На меня не смотрит, я думал, нарочно – щас как шмякнет кулачищем по скороварке – перепонки в ушах полопаются. Аж глаза зажмурил. Однако никто меня по голове не ударил, слышу только, как она в холодильник продукты складывает. Приоткрыл один глаз, смотрю – в комнату пошла, что-то там делает, понять ничего не могу – может, мировую хочет? Тут вижу, Марина совершенно раздетая прошла в ванную – пора бежать, думаю, но хоть одним глазком на нее, голенькую, перед тем решил глянуть, давно не видел, ведь охота – она пуще неволи, телеса-то у нее о-го-го, сами видели, от этого у меня в штанах всегда играет.
Подошел крадучись, выглянул из-за косяка – двери в ванной открыты были, – стоит себе под водичкой, играет титьками, на меня ноль внимания. К этому моменту я маленько отошел от испуга, даже озорство какое-то появилось, и тогда встал я в дверном проеме во весь рост, думаю себе, если что – успею слинять, до выхода два шага, а то она, может, сжалится, и тогда мы прямо тут в ванне… Но и на сей раз никакой реакции не последовало – вертится себе под душем, сквозь меня куда-то смотрит, будто меня и нет вовсе.
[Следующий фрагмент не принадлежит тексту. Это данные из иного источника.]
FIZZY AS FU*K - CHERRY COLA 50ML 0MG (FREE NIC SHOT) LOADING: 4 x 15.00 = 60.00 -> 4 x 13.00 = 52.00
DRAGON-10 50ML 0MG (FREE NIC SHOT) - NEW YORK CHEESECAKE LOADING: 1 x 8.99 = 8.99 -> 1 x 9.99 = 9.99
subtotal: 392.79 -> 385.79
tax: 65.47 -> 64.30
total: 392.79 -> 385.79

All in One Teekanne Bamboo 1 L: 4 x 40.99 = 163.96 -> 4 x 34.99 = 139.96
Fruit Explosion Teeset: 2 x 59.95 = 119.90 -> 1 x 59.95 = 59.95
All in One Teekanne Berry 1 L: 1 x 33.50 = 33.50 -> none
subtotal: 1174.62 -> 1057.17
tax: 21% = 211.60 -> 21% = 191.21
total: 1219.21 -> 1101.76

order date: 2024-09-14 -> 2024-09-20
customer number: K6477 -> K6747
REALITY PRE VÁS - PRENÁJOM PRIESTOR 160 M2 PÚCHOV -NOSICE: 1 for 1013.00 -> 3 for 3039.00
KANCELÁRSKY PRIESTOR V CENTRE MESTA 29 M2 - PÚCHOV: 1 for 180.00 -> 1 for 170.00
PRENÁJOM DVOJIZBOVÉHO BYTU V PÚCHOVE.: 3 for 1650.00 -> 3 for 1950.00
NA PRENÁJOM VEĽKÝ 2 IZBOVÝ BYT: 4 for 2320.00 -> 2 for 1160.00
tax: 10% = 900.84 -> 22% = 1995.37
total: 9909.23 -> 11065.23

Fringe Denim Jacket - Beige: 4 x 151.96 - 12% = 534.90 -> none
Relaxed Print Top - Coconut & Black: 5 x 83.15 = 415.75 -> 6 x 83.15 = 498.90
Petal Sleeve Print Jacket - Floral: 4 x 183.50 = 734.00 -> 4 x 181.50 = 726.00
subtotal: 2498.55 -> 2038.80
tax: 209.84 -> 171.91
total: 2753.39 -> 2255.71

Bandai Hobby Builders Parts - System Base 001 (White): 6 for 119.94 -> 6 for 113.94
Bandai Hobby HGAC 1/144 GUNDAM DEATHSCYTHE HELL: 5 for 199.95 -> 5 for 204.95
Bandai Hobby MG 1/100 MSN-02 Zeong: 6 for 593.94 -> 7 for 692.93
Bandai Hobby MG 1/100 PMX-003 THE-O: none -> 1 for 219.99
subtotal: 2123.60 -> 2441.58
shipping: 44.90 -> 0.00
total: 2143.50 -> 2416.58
И тут меня осенило – не видит она меня в упор почему-то! А почему? Не знаю. И тут же подумал, что этим можно попользоваться. А пока решил смыться от греха подальше, потому что у меня в штанах тесно стало, я мог не выдержать искуса ее привлекательных форм и тогда бы все испортил.
И вот, с тех пор я стал пользоваться своим преимуществом, ходить к ней, как к себе, когда даже и в квартире застукает – ничего, все обходится. Выбрал себе место под кроватью, чтобы на меня не натыкалась, даже ночевать иногда оставался.
И все было бы неплохо, если бы вы, господин пельмень, не появились со своей дамочкой. Кончилась на том моя лафа, снова я Маришке стал видимым. Будь ты неладен! – уже плохо ворочающимся языком закончил Василий и полез ко мне лобызаться, но все завершилось тем, что он повалился в траву и тут же захрапел.
Так закончилась эта история.
Но в чем же в ней заключается поучительность применительно к искусству колдовства? – спросите вы меня. А в том, дорогие друзья, что тут и сработали те эмоции, то самое чувство, о котором мы ведем речь. Василий, не будучи колдуном, в порыве огромного душевного волнения, вызванного небывалым страхом, неосознанно низвергает мощный поток мысленной энергии, направленный на конкретный субъект – в данном случае Марину. Василий желает стать невидимым, и этим потоком он насквозь пробивает ее ауру, отчего она также неосознанно принимает его установку и не видит его.
На этом основаны воздействия всяких порч и сглазов, когда, например, не только колдун, но и простой человек, донельзя разгневанный на кого-либо, в сердцах может сказать: «Чтоб у тебя ноги отсохли!» – и это происходит потом на самом деле.